I’ve even had potential jobs tell me in the past 2 years that contractor hourly rates are lower due to “Covid” rates? What the heck is that? I told more than one recruiter when I was looking for a job, “That’s not a thing, thanks but no thanks.”
And then there are those like me that manage to make a decent living but also deal with ongoing treatment of stage 4 breast cancer, though I remain, thankfully, what they call no evidence of disease or NED which isn’t quite remission because when you are labeled as stage 4, remission is rare.
That’s why I am told by my oncologist tells me that I have to stay on some kind of cancer fighting medication for the rest of my life, and who knows how long that will be, but I don’t worry myself about that, I mean everyone dies eventually, no one knows when their time in this life is done, so why waste time worrying about that?
And I maneuver all this while even through a pandemic and raising kids as a divorced Mom at the same time. I work full time because I have a mortgage, and my goal was to keep things as stable as possible, even with a cancer diagnosis.
I’m still paying off debt from dealing with major illness for 3 years, it’s especially fun (sarcasm) dealing with medical billing snafus, inflated medical costs, and difficult insurance situations.
But even with all the madness and aggression and disparity and greed and shadiness, I see all around me, I still take time to smell the flowers.
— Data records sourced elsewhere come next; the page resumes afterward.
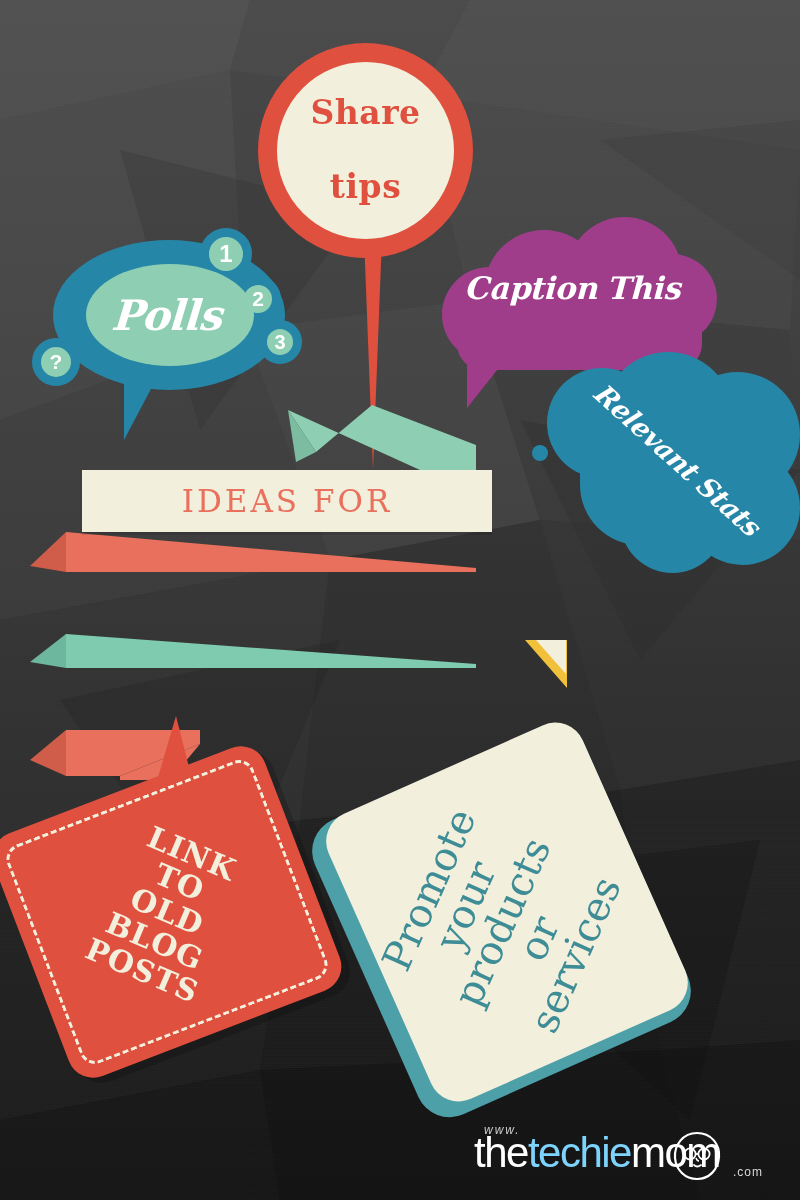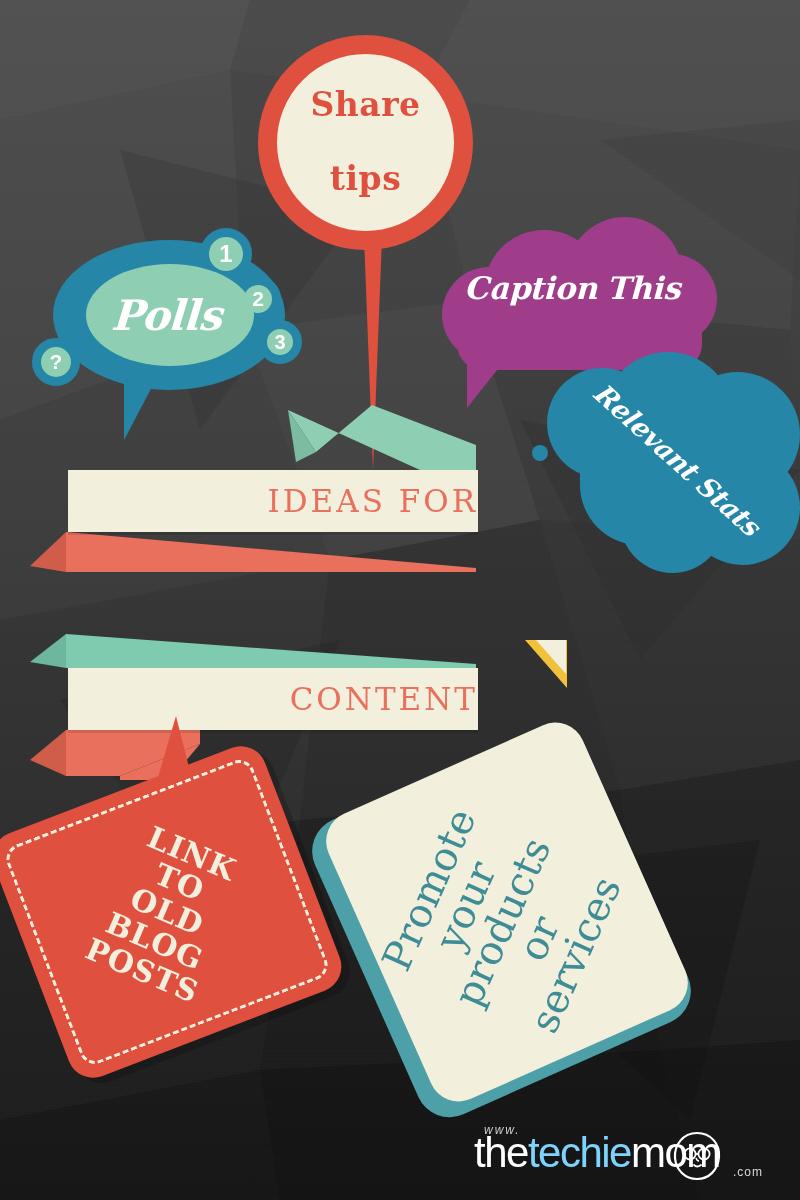--- a/index.html
+++ b/index.html
@@ -38,7 +38,7 @@
     border-top:285px solid #e0503f;
   }
   #share-circle {
-    position:absolute; left:0; top:0;
+    position:absolute; left:0; top:8px;
     width:215px; height:215px; border-radius:50%;
     background:#f2efdc;
     border:19px solid #e0503f;

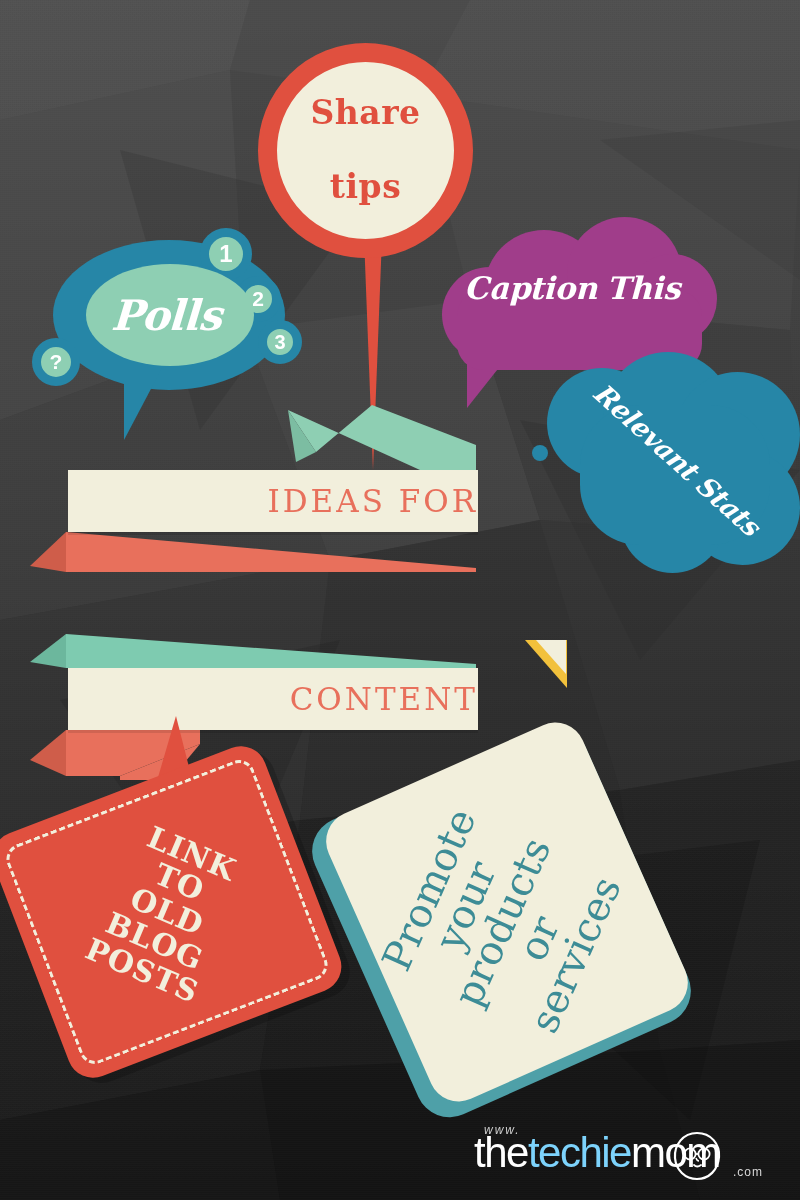--- a/index.html
+++ b/index.html
@@ -147,9 +147,9 @@
   
   #title-ribbon { left:0px; top:400px; width:520px; height:380px; }
   .rib-bar {
-    position:absolute; left:68px; width:410px; height:62px;
+    position:absolute; left:82px; width:410px; height:62px;
     background:#f2efdc;
-    display:flex; align-items:center; justify-content:flex-end;
+    display:flex; align-items:center; justify-content:center;
     box-shadow:0 3px 0 rgba(0,0,0,.10);
   }
   .rib-bar .txt {

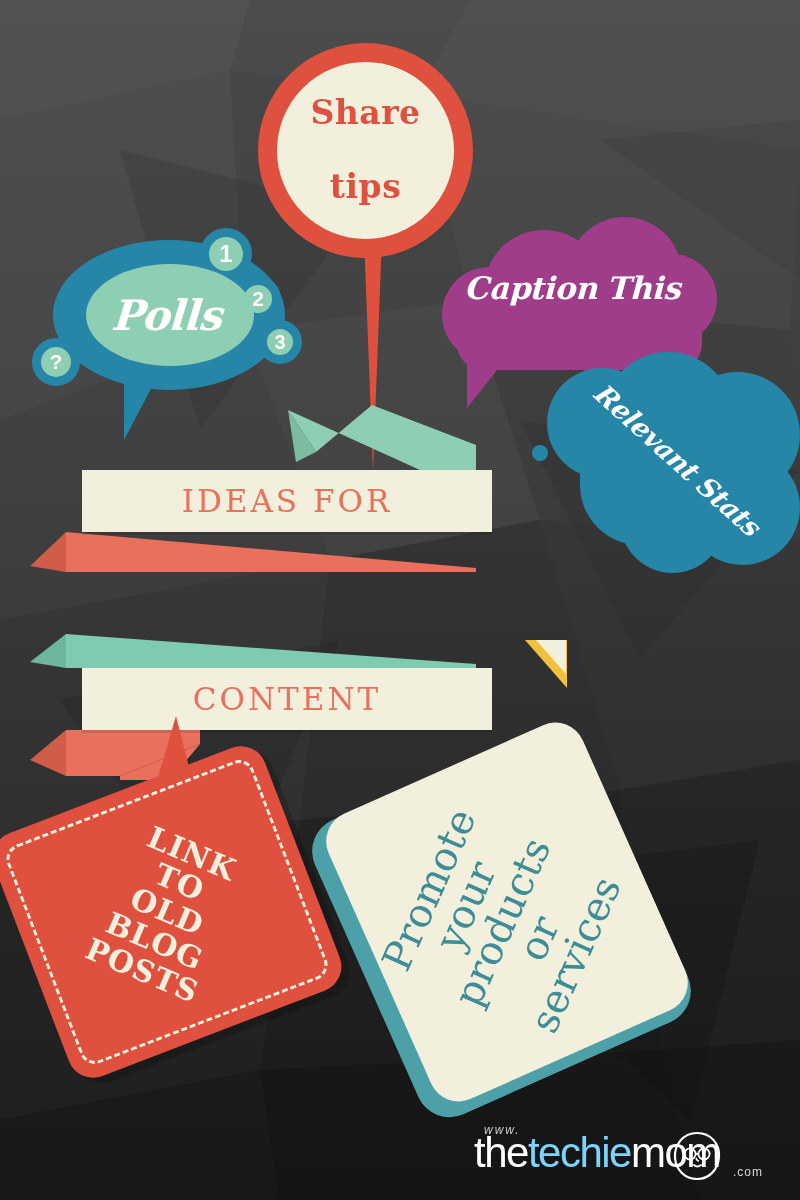--- a/index.html
+++ b/index.html
@@ -406,9 +406,6 @@
     <div class="rib-bar" id="rib-1">
       <span class="txt">IDEAS FOR</span>
     </div>
-    <div class="rib-bar" id="rib-3">
-      <span class="txt">CONTENT</span>
-    </div>
   </div>
 
   <div class="layer" id="quotes">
I don’t want to waste time trying to keep up with the “Joneses”.
I just want to have enough money to live comfortably, do good work for good people that invokes positive change in the world, enjoy life as I can, listen to music, dance in the kitchen, even though my two teenagers tell me to stop, even if that is just taking the dog for a walk and seeing a beautiful sunset, or having taco night with my kids and laughing together.
When my time comes, I just want to be remembered well, but while I am still here I choose to value my time, it’s limited folks, don’t take your own life or other’s lives for granted you know. The earth is a still a beautiful place, embrace that.